Source data START
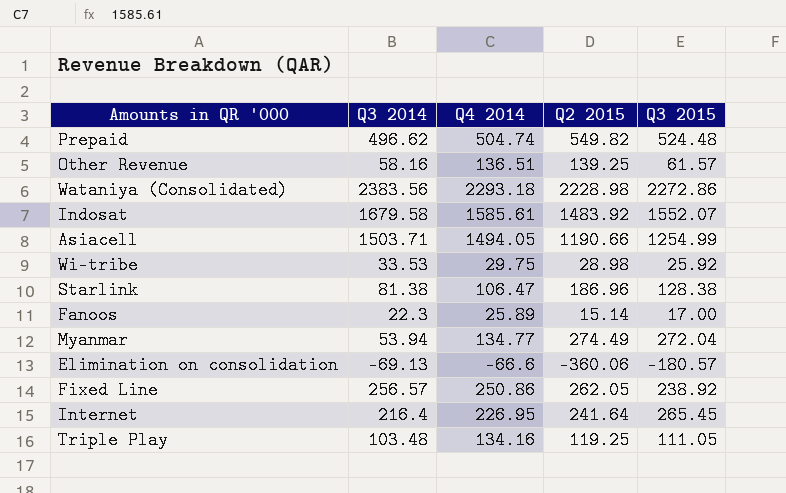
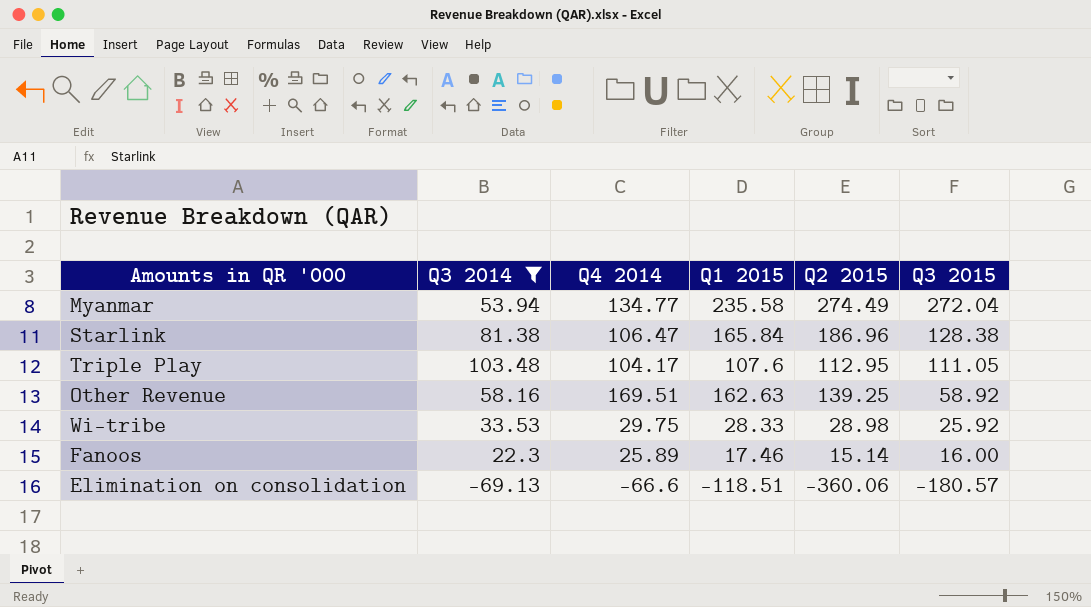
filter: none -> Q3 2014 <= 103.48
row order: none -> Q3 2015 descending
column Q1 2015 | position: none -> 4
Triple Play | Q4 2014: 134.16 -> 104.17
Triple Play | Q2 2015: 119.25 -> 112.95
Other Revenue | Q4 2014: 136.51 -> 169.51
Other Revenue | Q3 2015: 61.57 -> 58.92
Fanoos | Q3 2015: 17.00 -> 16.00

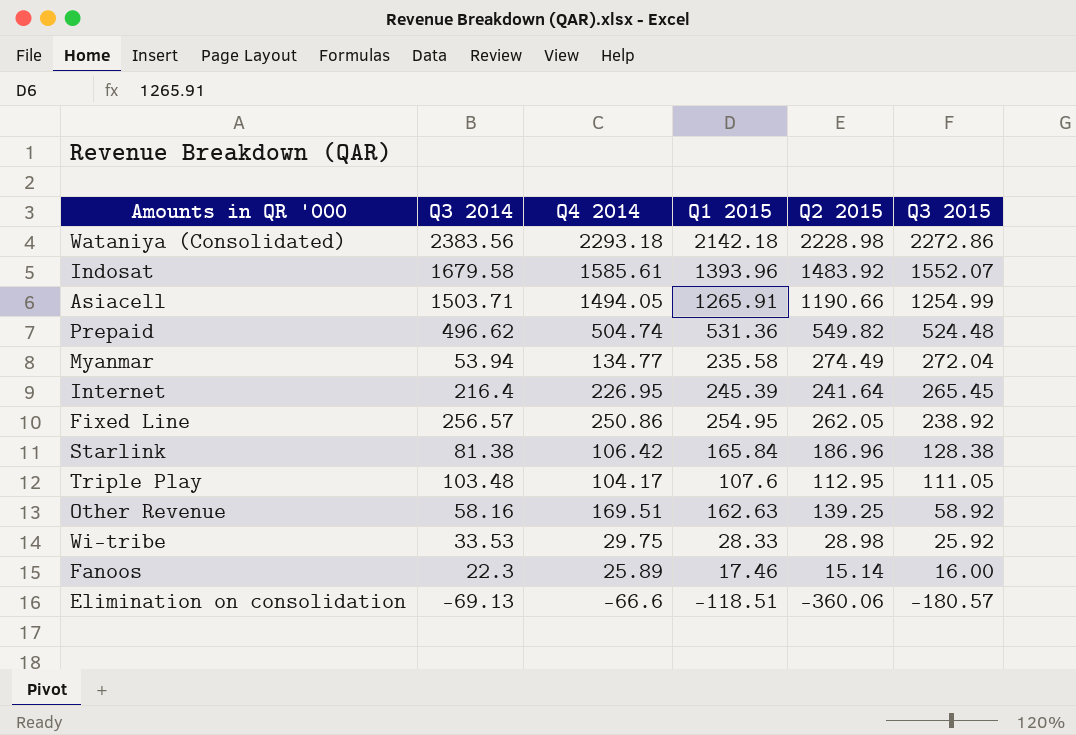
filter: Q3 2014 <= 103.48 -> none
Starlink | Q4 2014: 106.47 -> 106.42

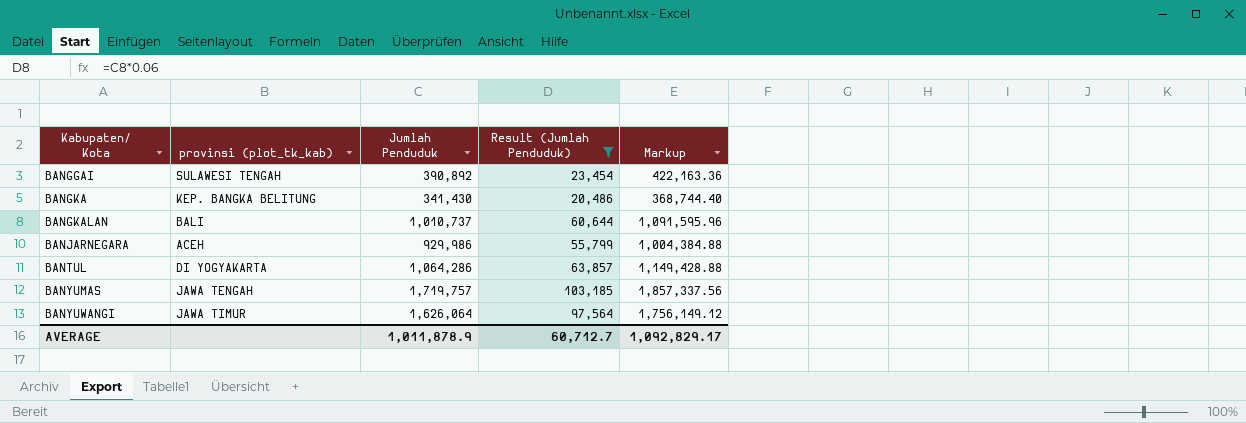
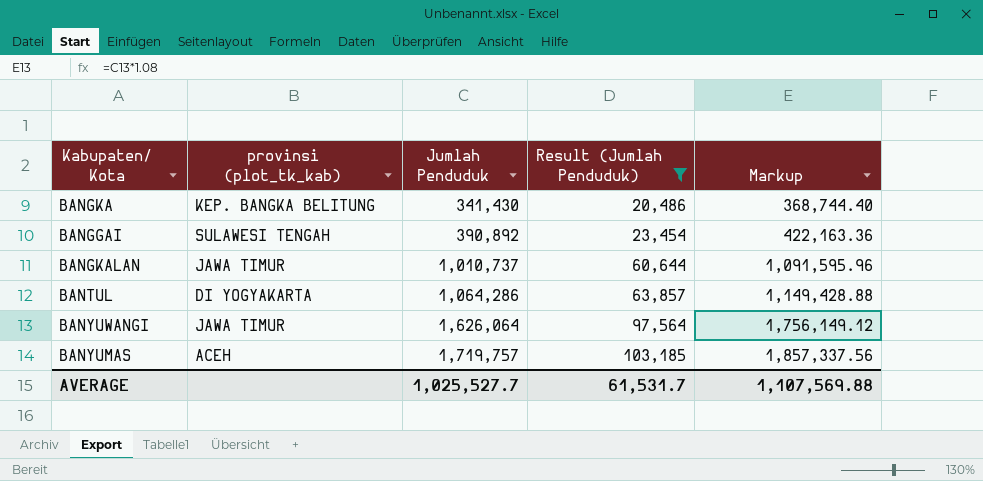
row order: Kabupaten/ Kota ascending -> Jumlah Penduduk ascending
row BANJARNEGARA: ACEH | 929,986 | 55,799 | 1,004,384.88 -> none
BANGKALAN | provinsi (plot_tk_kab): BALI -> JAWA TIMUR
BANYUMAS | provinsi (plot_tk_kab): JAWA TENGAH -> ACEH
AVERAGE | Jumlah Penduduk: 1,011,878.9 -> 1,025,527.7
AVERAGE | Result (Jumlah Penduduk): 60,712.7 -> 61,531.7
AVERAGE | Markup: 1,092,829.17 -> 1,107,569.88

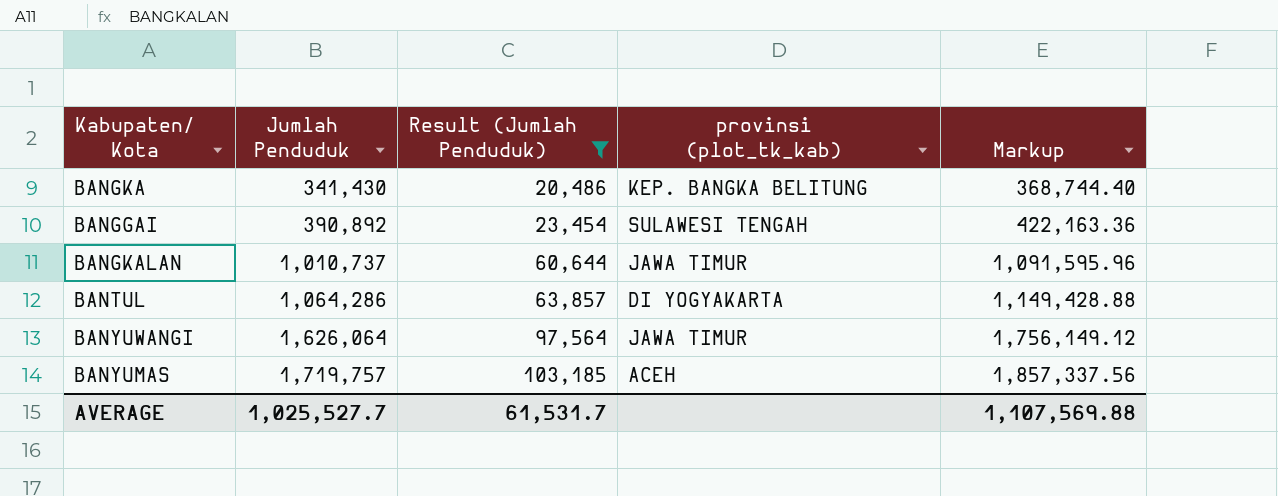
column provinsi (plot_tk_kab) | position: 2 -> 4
Source data END
Source data START
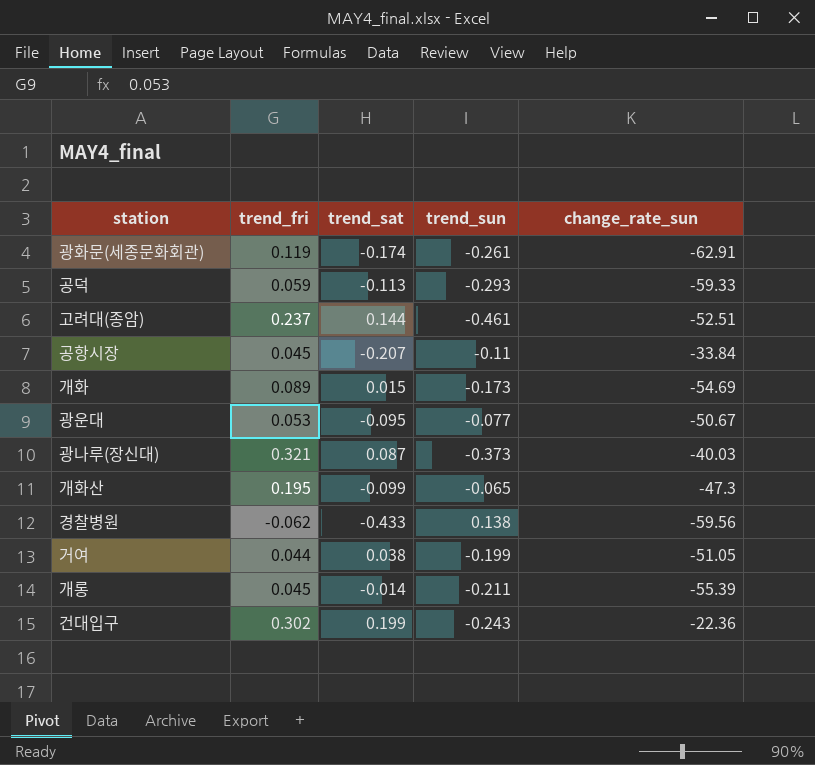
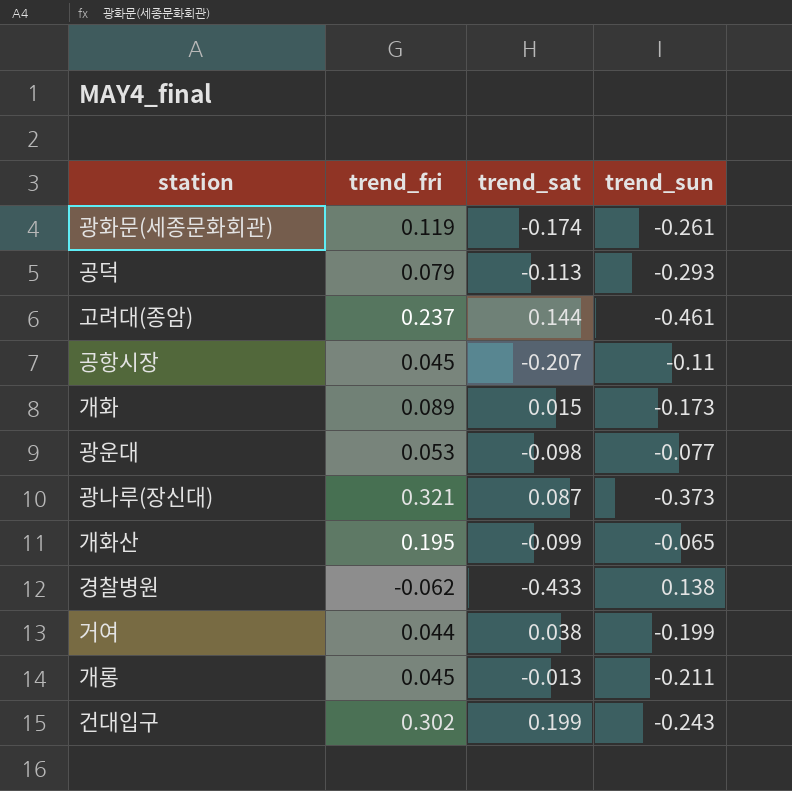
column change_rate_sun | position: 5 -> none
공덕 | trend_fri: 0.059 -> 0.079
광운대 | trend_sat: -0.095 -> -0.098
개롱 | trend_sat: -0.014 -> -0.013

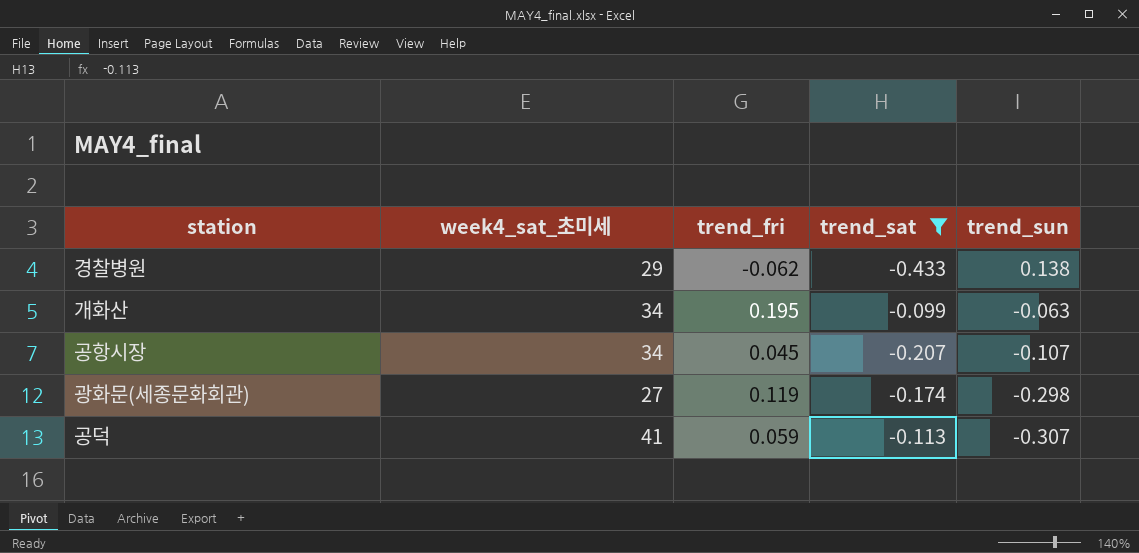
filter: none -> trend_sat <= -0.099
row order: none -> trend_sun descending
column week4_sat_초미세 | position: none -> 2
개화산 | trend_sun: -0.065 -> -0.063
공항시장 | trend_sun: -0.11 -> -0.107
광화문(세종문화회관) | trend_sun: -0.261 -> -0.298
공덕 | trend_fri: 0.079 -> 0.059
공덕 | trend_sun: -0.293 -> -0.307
Source data END
▶ [Your objective]: Only the lines starting at the one that includes "Triple Play | Q2 2015: 119.25 -> 112.95" and ending at the one that includes "column provinsi (plot_tk_kab)" should be retyped, exactly, from the records above; no pictures.

▶ [Answer to the problem]:
Triple Play | Q2 2015: 119.25 -> 112.95
Other Revenue | Q4 2014: 136.51 -> 169.51
Other Revenue | Q3 2015: 61.57 -> 58.92
Fanoos | Q3 2015: 17.00 -> 16.00

filter: Q3 2014 <= 103.48 -> none
Starlink | Q4 2014: 106.47 -> 106.42

row order: Kabupaten/ Kota ascending -> Jumlah Penduduk ascending
row BANJARNEGARA: ACEH | 929,986 | 55,799 | 1,004,384.88 -> none
BANGKALAN | provinsi (plot_tk_kab): BALI -> JAWA TIMUR
BANYUMAS | provinsi (plot_tk_kab): JAWA TENGAH -> ACEH
AVERAGE | Jumlah Penduduk: 1,011,878.9 -> 1,025,527.7
AVERAGE | Result (Jumlah Penduduk): 60,712.7 -> 61,531.7
AVERAGE | Markup: 1,092,829.17 -> 1,107,569.88

column provinsi (plot_tk_kab) | position: 2 -> 4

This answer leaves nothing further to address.